Part of the draft C++ standard, STL provides the
framework for building generic, highly reusable algorithms
and data structures
Alexander Stepanov
In every programming language, there's a need for various
data structures, such as vectors, lists, and associative
arrays. Programmers also need fundamental algorithms -- for
sorting, searching, and copying -- defined for the data
structures. It has long been lamented that C++ doesn't
provide a good set of standard data structures.
But at last this problem has been remedied. The Standard
Template Library is a framework of data structures (called
containers in STL) and algorithms accepted as part
of the draft C++ standard. A reference implementation of STL
has bee n put into the public domain by Hewlett-Packard (it
can be downloaded from butler.hpl.hp.com), and a growing
number of commercial vendors are now shipping STL.
In the short time since its release, STL has generated
many emotional -- and conflicting -- assessments. On one
hand, for example, Bjarne Stroustrup of Bell Laboratories
calls it a "large, systematic, clean, formally sound,
comprehensible, elegant, and efficient framework." On the
other hand, Pamela Seymour of Leiden University writes that
"STL looks like the machine language macro library of an
anally retentive assembly language programmer."
Goal: Generality + Efficiency
STL is not an attempt to impose yet another standard on a
suffering humanity. And it was not designed by or for a
committee. It is the result of over 15 years of research in
generic programming that I've done in different places, with
different collaborators, and in different programming
languages. I did this research with a concrete goal in mind:
to find a way to write algorithms in the most general way,
but in such a way that their abstractness would not impose
any performance penalty.
What do I mean by "in the most general way"? Simply that
an algorithm works on all data types for which it makes
sense. For example, a linear-search algorithm is written in
the most general way if it can search any data structure for
which the operations of looking at data, going to the next
data element, and indicating the end of the search range are
defined. So, it should work for an array, a singly linked
list, a doubly linked list, a file, and even a binary tree.
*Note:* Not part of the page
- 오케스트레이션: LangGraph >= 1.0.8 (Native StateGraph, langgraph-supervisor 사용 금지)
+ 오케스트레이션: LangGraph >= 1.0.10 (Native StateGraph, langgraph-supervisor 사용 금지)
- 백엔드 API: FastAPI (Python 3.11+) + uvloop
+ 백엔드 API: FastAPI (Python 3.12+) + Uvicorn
An algorithm should also work for portions of such
structures. For example, you might want to search half a
list or sum the set of elements in an array that are n
spaces apart (i.e., a stride).
What do I mean when I say that an algorithm does not
"impose any performance penalty"? In other words, how do you
know that a generic algorithm is efficient? An algorithm is
called rel atively efficient if it's as efficient
as a nongeneric version written in the same language, and
it's called absolutely efficient if it's as
efficient as a nongeneric assembly language version.
For many years, I tried to achieve relative efficiency in
more advanced languages (e.g., Ada and Scheme) but failed.
My generic versions of even simple algorithms were not able
to compete with built-in primitives. But in C++ I was
finally able to not only accomplish relative efficiency but
come very close to the more ambitious goal of absolute
efficiency. To verify this, I spent countless hours looking
at the assembly code generated by different compilers on
different architectures.
I found that efficiency and generality were not
mutually exclusive. In fact, quite the reverse is true.
If a component is not efficient enough, it usually means
that it's not abstract enough. This is because efficiency
and abstractness both require a clean, orthogonal design. A
similar phenomenon occurs in mathematics: Making a proof
more abstract makes it more concise and elegant.
Orthogonal Component Space
The past 25 years have seen attempts to revolutionize
programming by reducing all programs to a single conceptual
primitive. Functional programming, for example, made
everything into a function; the notions of states,
addresses, and side effects were taboo. Then, with the
advent of object-oriented programming (OOP), functions
became taboo; everything became an object (with a state).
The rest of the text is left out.